CIB uses nasty tactics to confuse real issue

Dear Editor,

Thank you for so thoroughly quoting the Community Impact Board members in your last issue (“State board rejects jail funding request,” Aug. 13-19, 2015 Moab Sun News).

It is no surprise that the CIB and industry supporter Lynn Jackson would use Grand County’s concern for the health and well-being of our residents to antagonize and divide our community. Grand County has demonstrated a strong and unified dedication to seeking truth and calling out corruption on the part of the various boards promoting resource development in Utah.

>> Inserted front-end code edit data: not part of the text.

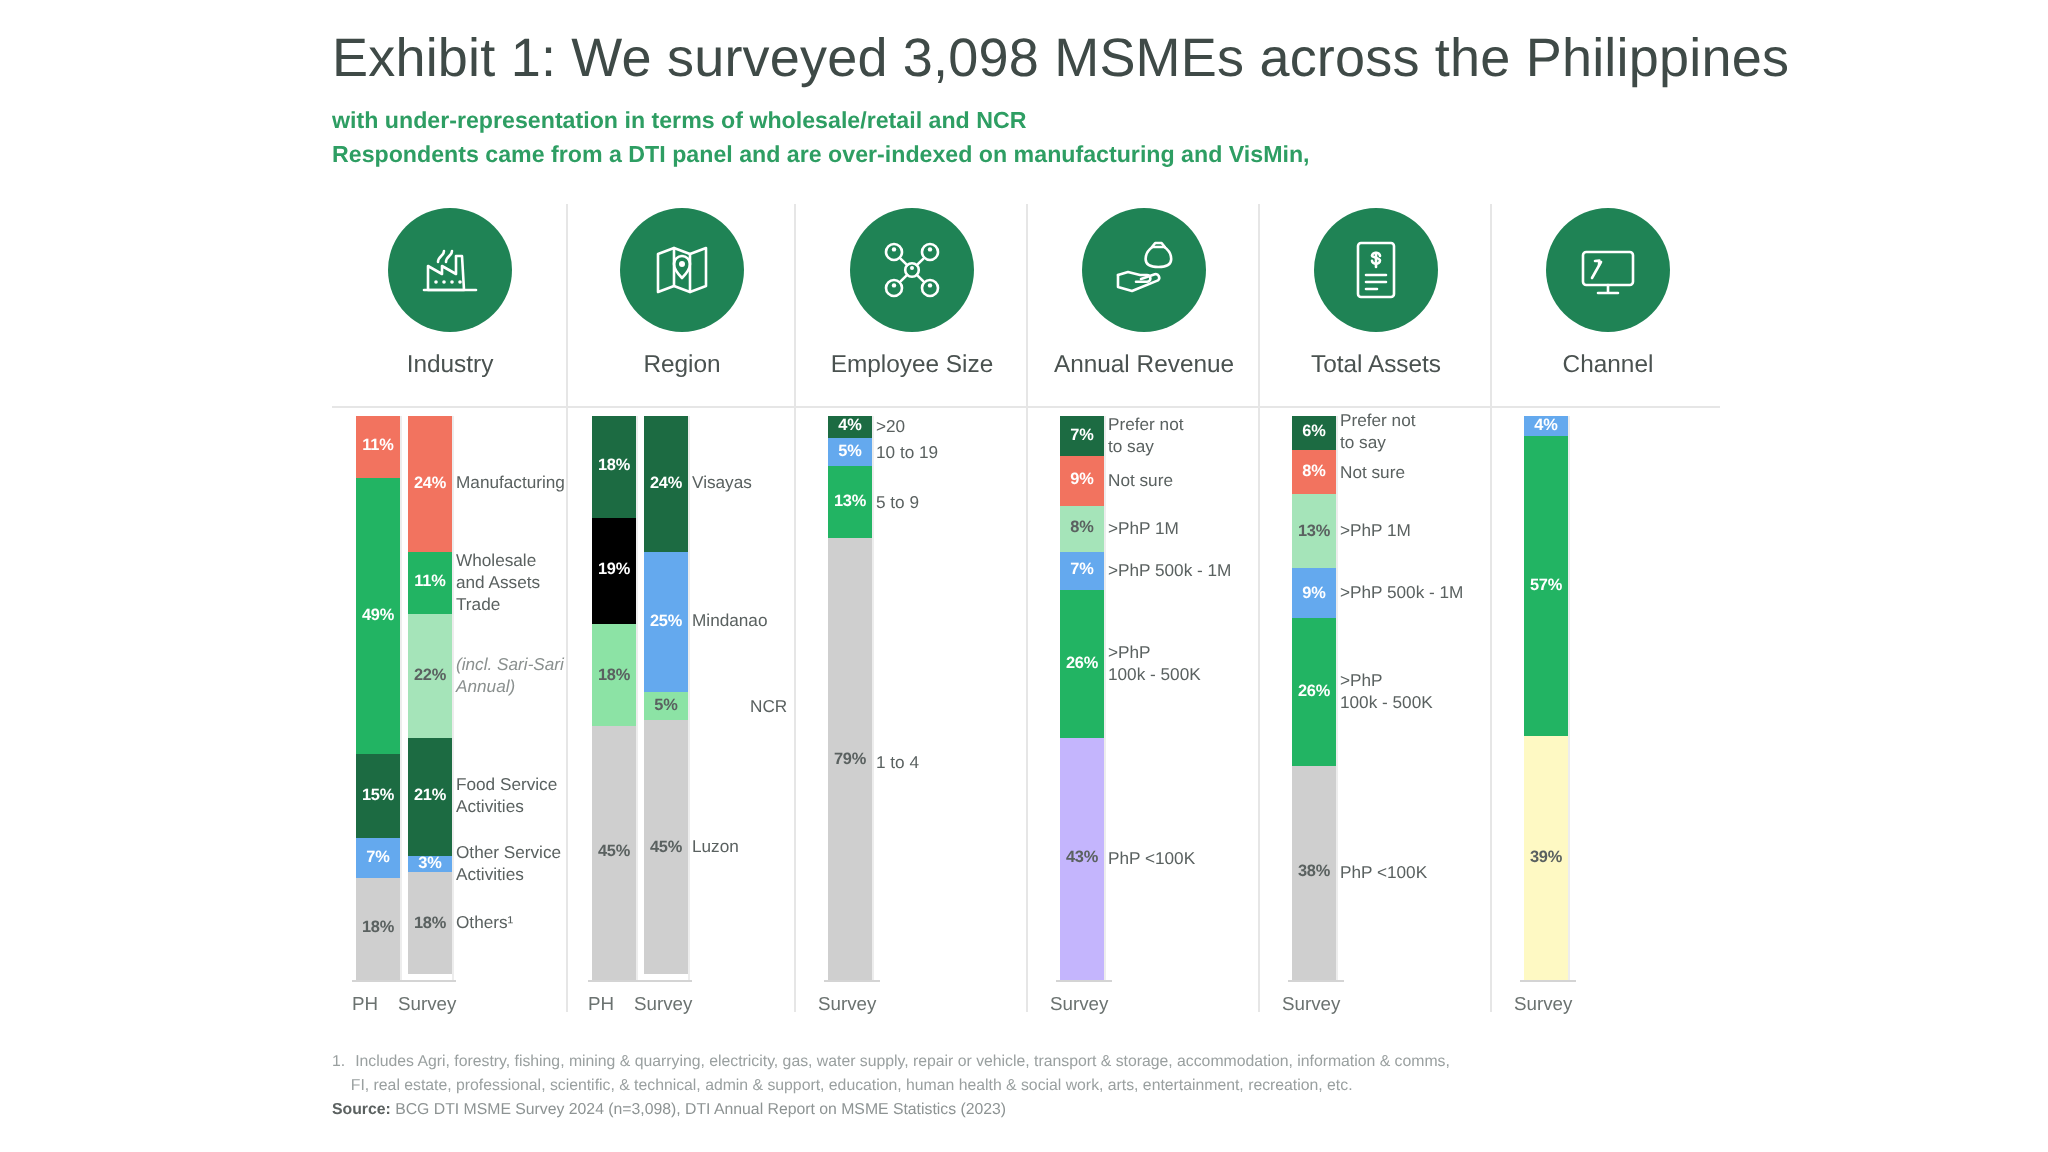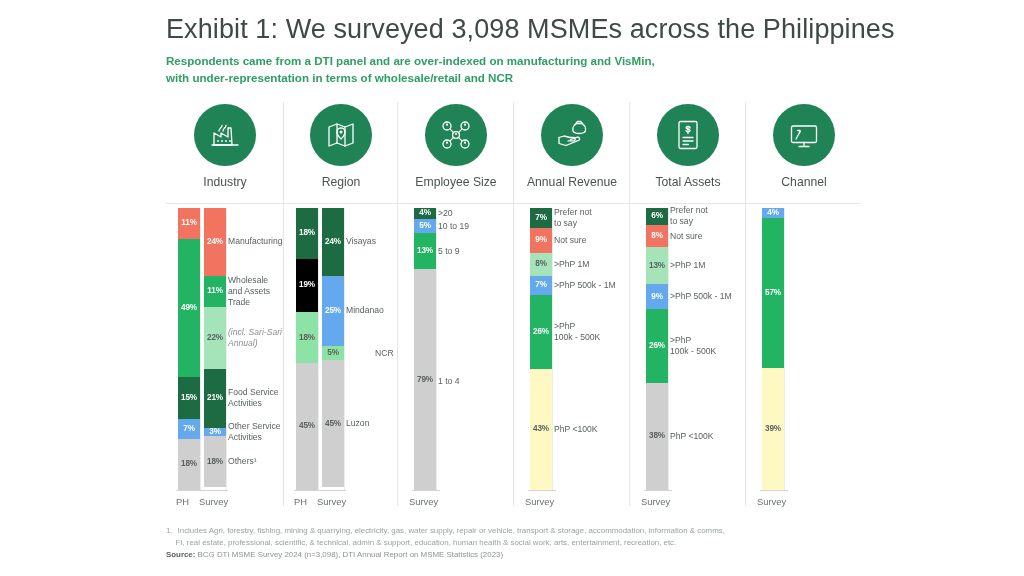--- a/index.html
+++ b/index.html
@@ -107,8 +107,8 @@
   <div class="title">Exhibit 1: We surveyed 3,098 MSMEs across the Philippines</div>
 
   <div class="subtitle">
+    <div>with under-representation in terms of wholesale/retail and NCR</div>
     <div>Respondents came from a DTI panel and are over-indexed on manufacturing and VisMin,</div>
-    <div>with under-representation in terms of wholesale/retail and NCR</div>
   </div>
 
   <div class="hrule"></div>

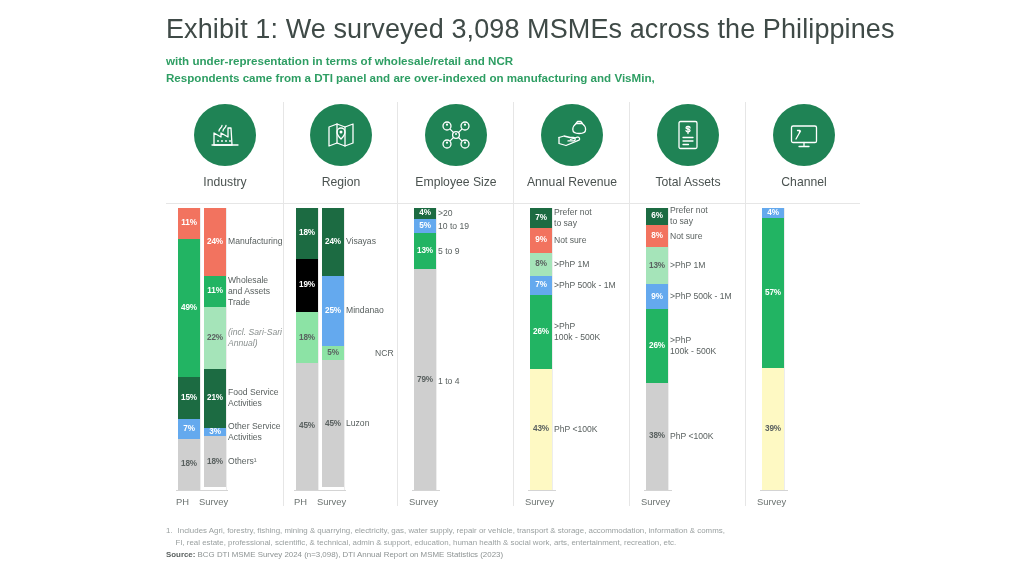--- a/index.html
+++ b/index.html
@@ -353,7 +353,7 @@
               <div class="seg" style="height: 73.32px; background: rgb(34, 180, 99);">
                 <span class="pct" style="color: rgb(255, 255, 255);">26%</span>
               </div>
-              <div class="seg" style="height: 121.26px; background: #fef9c3;">
+              <div class="seg" style="height: 121.26px; background: #c4b5fd;">
                 <span class="pct" style="color: rgb(90, 97, 96);">43%</span>
               </div>
             </div>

The CIB is now saying that because Grand County residents speak out in favor of protecting the land and people, that we do not deserve our share of royalties set aside for mitigating the devastating effects of oil and gas development. This is a red herring.

The CIB wants to fuel division in our community and distract us from their true agenda, namely, to invest all of our public money in giant infrastructure projects that only serve to boost corporate profits, rather than allocating funds to the communities impacted by this development.

For example, the Utah Community Impact Board has allocated $53 million for investment in a plan to export Utah coal out of a facility in Oakland, California. Who’s to say that this won’t be turned into a tar sands export terminal when the time is right? The CIB also funded the construction of the Seep Ridge Road leading directly to the PR Spring tar sands mine through a $29.5 million grant and an $11.5 million no-interest loan.

All of this when Grand County has only been granted just over $2 million in total from 2011 through 2014.

These mega projects should not be financed with public money. We need to stand up, make some changes, and stop subsidizing a dying fossil fuel industry.